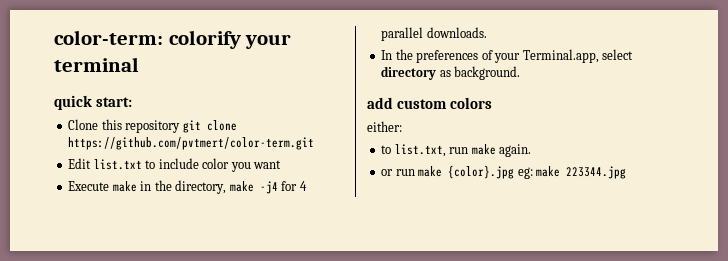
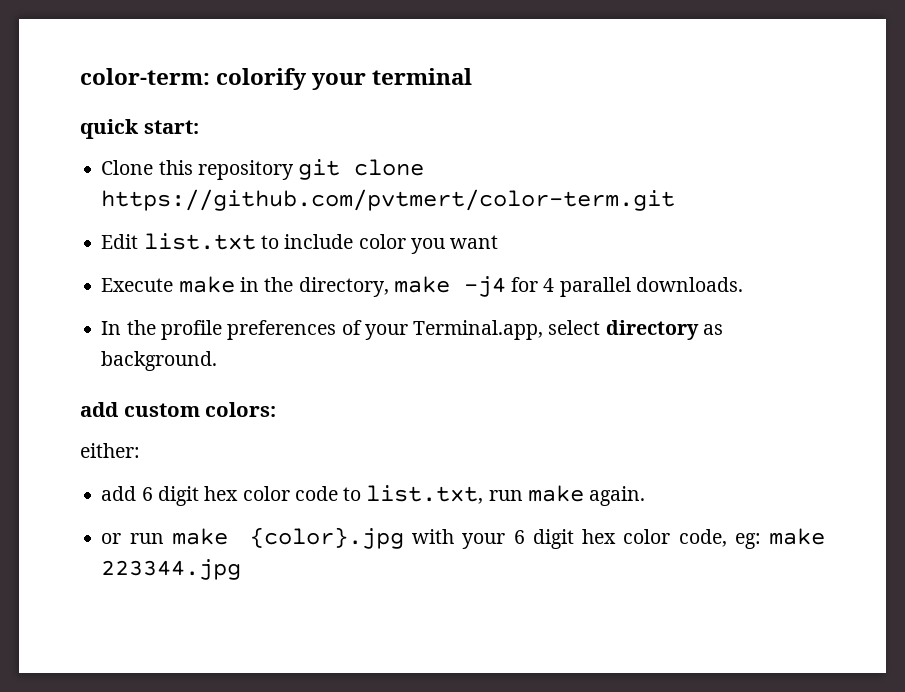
- In the preferences of your Terminal.app, select directory as background.
+ In the profile preferences of your Terminal.app, select directory as background.
- add custom colors
+ add custom colors:
- to list.txt, run make again.
+ add 6 digit hex color code to list.txt, run make again.
- or run make {color}.jpg eg: make 223344.jpg
+ or run make {color}.jpg with your 6 digit hex color code, eg: make 223344.jpg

-*-

Your instructions ▸
Transcribe the material above word for word; images do not belong in the copy.

Completed exercise ▸
- In the preferences of your Terminal.app, select directory as background.
+ In the profile preferences of your Terminal.app, select directory as background.
- add custom colors
+ add custom colors:
- to list.txt, run make again.
+ add 6 digit hex color code to list.txt, run make again.
- or run make {color}.jpg eg: make 223344.jpg
+ or run make {color}.jpg with your 6 digit hex color code, eg: make 223344.jpg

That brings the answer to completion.